Summary
Babel Bridge let's you generate parsers 100% in Ruby code. It is a memoizing Parsing Expression Grammar (PEG) generator like Treetop, but it doesn't require special file-types or new syntax. Overall focus is on simplicity and usability over performance.
Goals
- Allow expression 100% in ruby
- Productivity through Simplicity and Understandability first
- Performance second
Example
require "babel_bridge"
class MyParser < BabelBridge::Parser
# foo rule: match "foo" optionally followed by the :bar rule
rule :foo, "foo", :bar?
# bar rule: match "bar"
rule :bar, "bar"
end
# create one more instances of your parser
parser = MyParser.new
parser.parse "foo" # matches "foo"
# => FooNode1 > "foo"
parser.parse "foobar" # matches "foobar"
# => FooNode1
# "foo"
# BarNode1 > "bar"
parser.parse "fribar" # fails to match
# => nil
parser.parse "foobarbar" # fails to match entire input
# => nil
More elaborate examples:
Features
# returns the BabelBridge::Rule instance for that rule
rule = MyParser[:foo]
# => rule :foo, "foo", :bar?
# nice human-readable view of the rule with extra info:
rule.to_s
# rule :foo, node_class: MyParser::FooNode
# variant_class: MyParser::FooNode1, pattern: "foo", :bar?
# returns the code necessary for generating the rule and all its variants
# (minus any class_eval code)
rule.inspect
# => rule :foo, "foo", :bar?
# returns the Node class for a rule
MyParser.node_class(:foo)
# => MyParser::FooNode
MyParser.node_class(:foo) do
# class_eval inside the rule's Node-class
end
# parses Text starting with the MyParser.root_rule
# The root_rule is defined automatically by the first rule defined, but can be set by:
# MyParser.root_rule=v
# where v is the symbol name of the rule or the actual rule object from MyParser[rule]
text = "foobar"
parser.parse(text)
# do a one-time parse with :bar set as the root-rule
text = "bar"
parser.parse(text, :rule => :bar)
# relax requirement to match entire input
parser.parse "foobar and then something", :partial_match => true
# parse failure
parser.parse "foo is not immediately followed by bar"
# human readable parser failure info
puts parser.parser_failure_info
Parser failure info output:
Parsing error at line 1 column 4 offset 3
Source:
...
foo<HERE> is not immediately followed by bar
...
Parser did not match entire input.
Parse path at failure:
FooNode1
Expecting:
"bar" BarNode1
NOTE: This is an evolving feature, this output is as-of 0.5.1 and may not match the current version.
Defining Rules
Inside the parser class, a rule is defined as follows:
class MyParser < BabelBridge::Parser
rule :rule_name, pattern
end
Where:
- :rule_name is a symbol
- pattern see Patterns below
You can also add new rules outside the class definition by:
MyParser.rule :rule_name, pattern
Patterns
Patterns are a list of pattern elements, matched in order:
Example:
rule :my_rule, "match", "this", "in", "order" # matches "matchthisinorder"
Pattern Elements
Pattern elements are basic-pattern-element or extended-pattern-element ( expressed as a hash).

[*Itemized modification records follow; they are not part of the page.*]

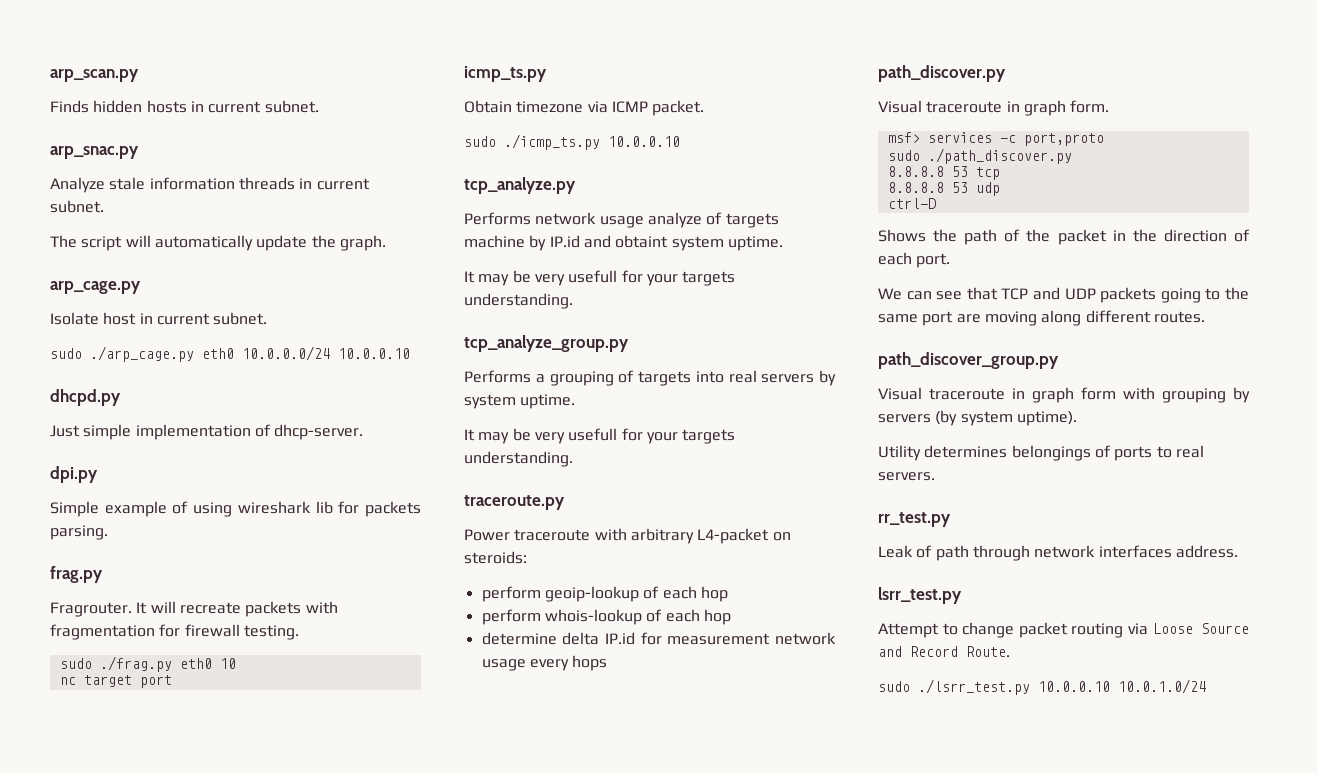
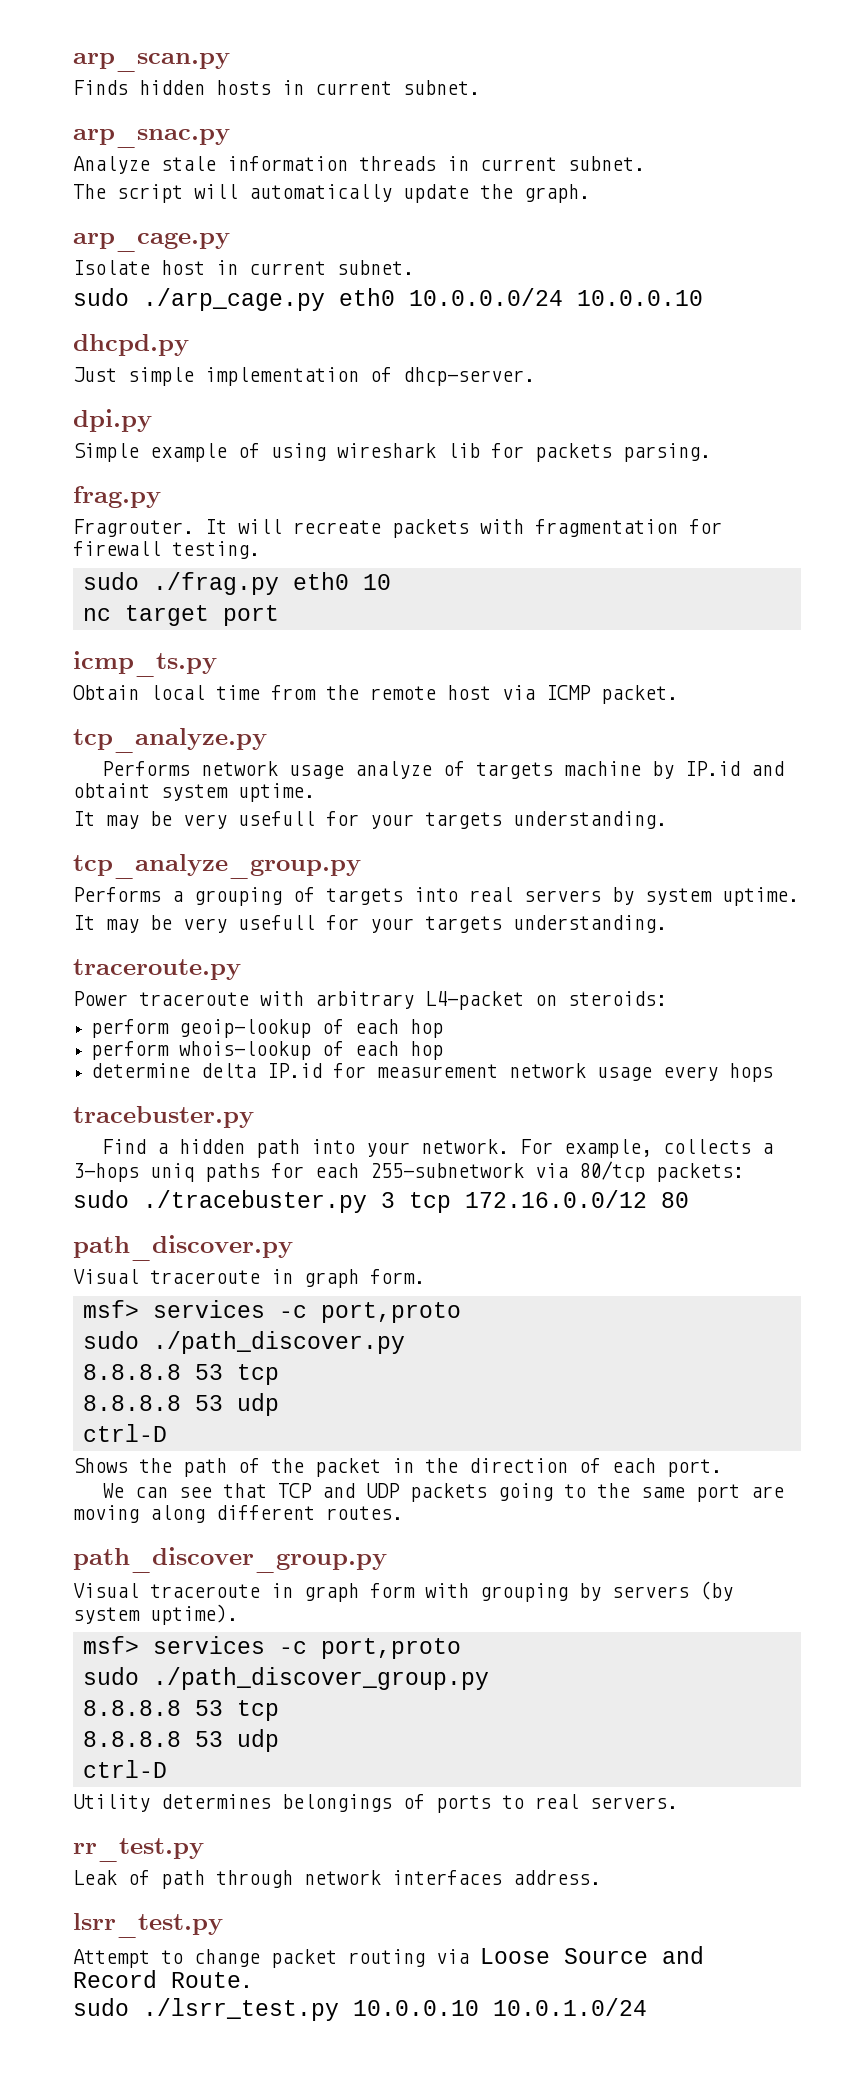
[516,101,584,113] timezone -> [150,685,491,700] local time from the remote host
[464,134,680,150] // sudo ./icmp_ts.py 10.0.0.10 -> (678, 694) none
(608, 663) none -> [73,1106,254,1128] [102,1139,774,1158] [73,1161,744,1182] [73,1190,689,1213] // tracebuster.py // Find a hidden path into your network. For example, collects a 3-hops uniq paths for each 255-subnetwork via 80/tcp packets: // sudo ./tracebuster.py 3 tcp 172.16.0.0/12 80
(1077, 418) none -> [82,1636,461,1659] [82,1667,489,1690] [82,1700,279,1721] [82,1729,279,1752] [82,1760,167,1778] // msf> services -c port,proto // sudo ./path_discover_group.py // 8.8.8.8 53 tcp // 8.8.8.8 53 udp // ctrl-D

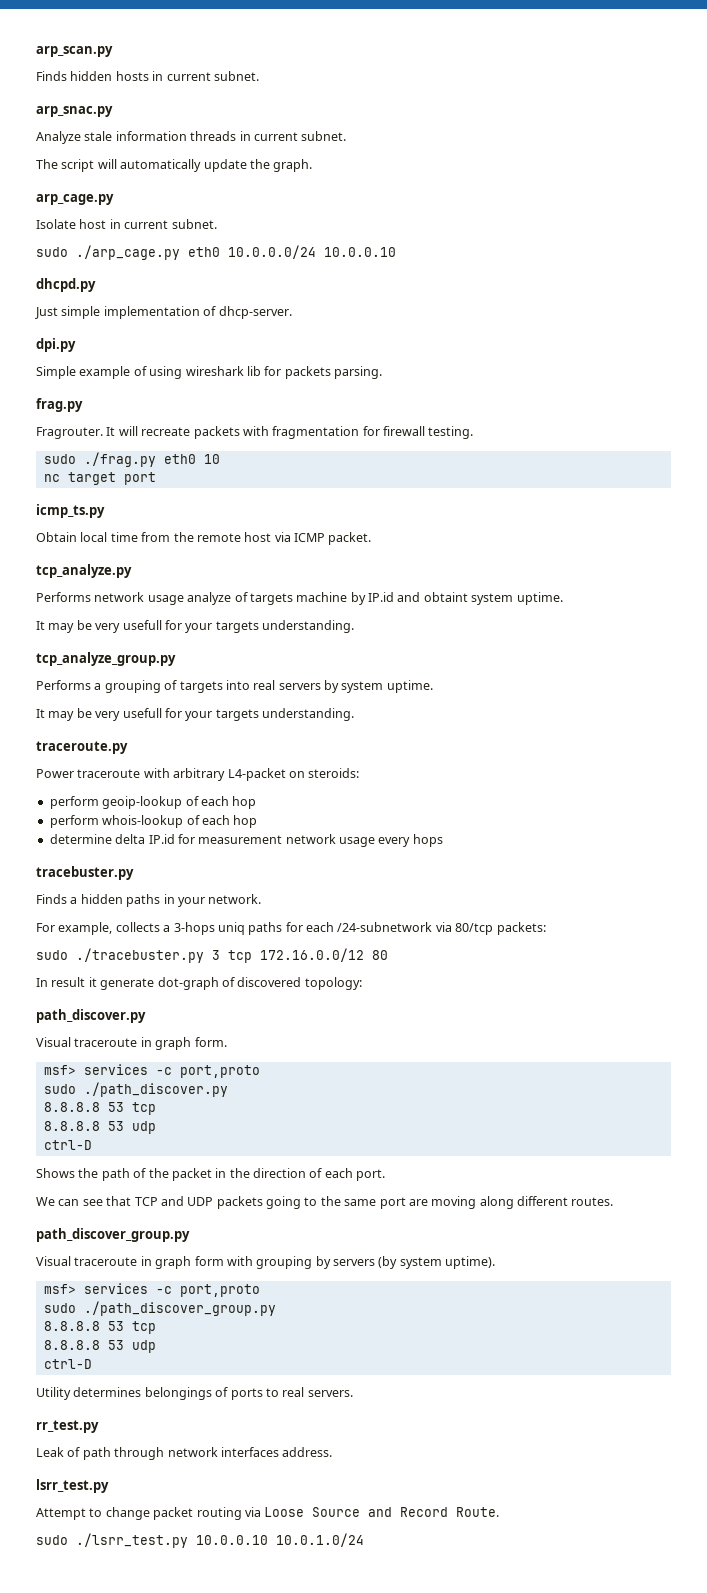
[102,1139,147,1154] Find -> [36,894,67,904] Finds
[256,1139,356,1158] path into -> [126,894,175,907] paths in
(510, 1146) none -> (262, 899) //
[370,1163,524,1178] 255-subnetwork -> [337,922,433,932] /24-subnetwork
(689, 1200) none -> [36,977,362,990] // In result it generate dot-graph of discovered topology:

Internally, they are "compiled" into instances of PatternElement with optimized lambda functions for parsing.
Basic Pattern Elements (basic_element)
:my_rule # matches the Rule named :my_rule
:my_rule? # optional: optionally matches Rule :my_rule
:my_rule! # negative: success only if it DOESN'T match Rule :my_rule
"string" # matches the string exactly
/regex/ # matches the regex exactly
Advanced Pattern Elements
# success if basic_element could be matched, but the input is not consumed
could.match(pattern_element)
# negative (two equivelent methods)
dont.match(pattern_element)
match!(pattern_element)
# optional (two equivelent methods)
optionally.match(pattern_element)
match?(pattern_element)
# match 1 or more
many(pattern_element)
# match 1 or more of one basic_element delimited by another basic_element)
many(pattern_element, delimiter_pattern_element)
# match 0 or more
many?(pattern_element)
# An array of patterns tells BB to match those patterns in order ("and" matching)

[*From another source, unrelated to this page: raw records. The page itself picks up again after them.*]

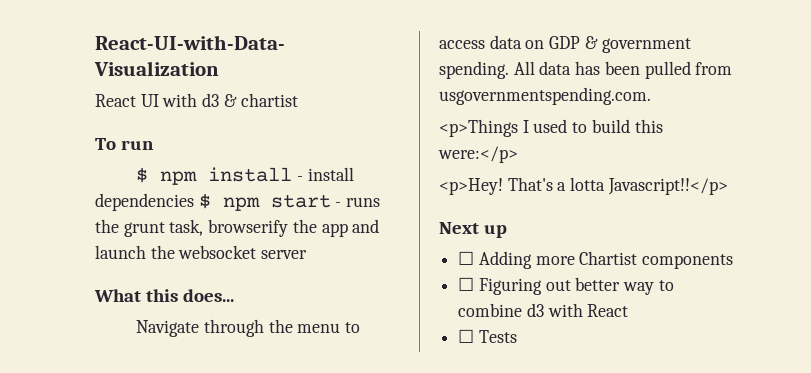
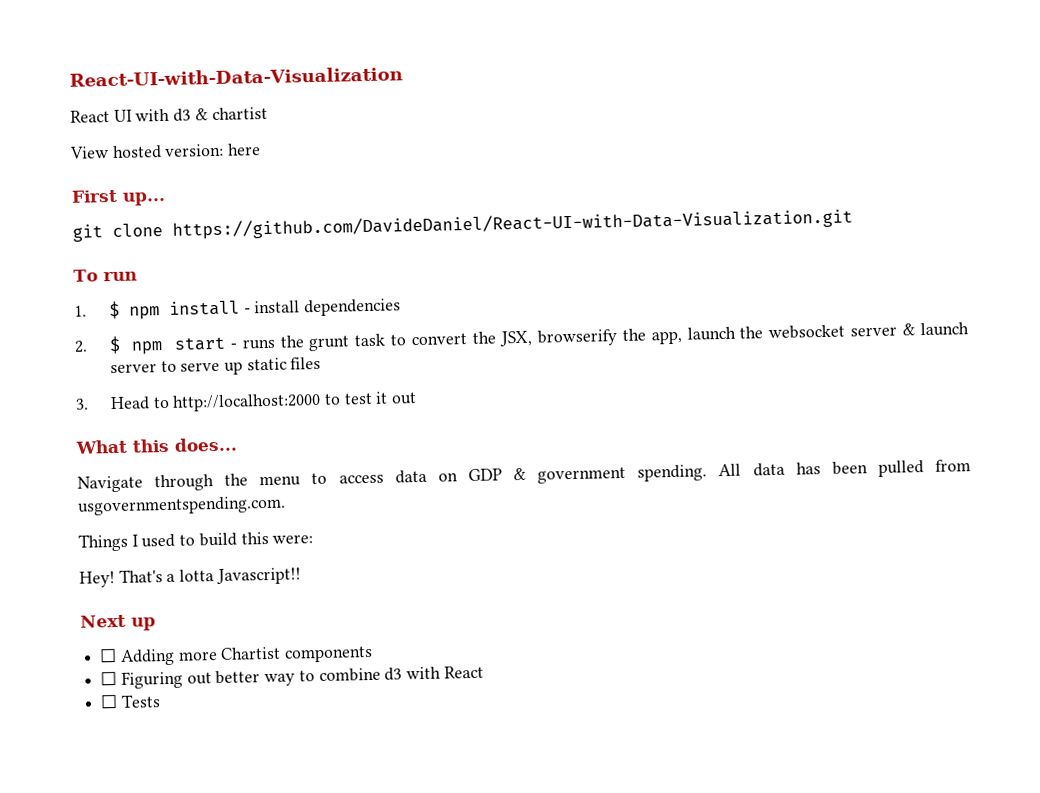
(298, 100) none -> [69,143,262,159] [71,189,166,206] [72,208,853,242] // View hosted version: here // First up... // git clone https://github.com/DavideDaniel/React-UI-with-Data-Visualization.git
(154, 145) none -> [74,305,87,317] 1.
(194, 202) none -> [74,340,88,353] // 2.
[169,219,380,237] [95,245,308,259] task, browserify the app and launch the websocket server -> [354,322,970,347] [109,356,322,375] [75,391,418,412] task to convert the JSX, browserify the app, launch the websocket server & launch server to serve up static files // 3. Head to http://localhost:2000 to test it out
[439,119,518,137] <p>Things -> [78,533,128,552] Things
[438,146,518,163] [439,178,503,195] were:</p> // <p>Hey! -> [272,534,314,544] [79,571,115,588] were: // Hey!
[607,178,728,195] Javascript!!</p> -> [215,567,301,586] Javascript!!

[pattern_element_a, pattern_element_b, pattern_element_c, ...]
# match any one of the listed patterns ("or" matching)
any(pattern_element_a, pattern_element_b, pattern_element_c, ...)
# optionally match any of the patterns
any?(pattern_element_a, pattern_element_b, pattern_element_c, ...)
# don't match any of the patterns
any!(pattern_element_a, pattern_element_b, pattern_element_c, ...)
Custom Pattern Element Parser
Custom pattern elements are not generally needed, but for certain patterns, particularly context sensative ones, we provide a way to do it.
class MyParser < BabelBridge::Parser
# custom parser to match an all upper-case word followed by any number of characters before that word is repeated
rule :foo, (custom_parser do |parent_node|
offset = parent_node.next
src = parent_node.src
# Note, the \A anchors the search at the beginning of the string
if src[offset..-1].index(/\A[A-Z]+/) == 0
endpattern=$~.to_s
if i = src.index(endpattern, offset + endpattern.length)
range = offset..(i + endpattern.length)
BabelBridge::TerminalNode.new(parent_node, range, "endpattern")
end
end
end)
end
parser = parser
parser.parse "END this is in the middle END"
# => FooNode1 > "END this is in the middle END"
parser.parse "DRUID this is in the middle DRUID"
# => FooNode1 > "DRUID this is in the middle DRUID"
parser.parse "DRUID this is in the middle DRUI"
# => nil
Structure
- Each Rule defines a subclass of Node
- Each RuleVariant defines a subclass of the parent Rule's node-class
Therefor you can easily define code to be shared across all variants as well as define code specific to one variant.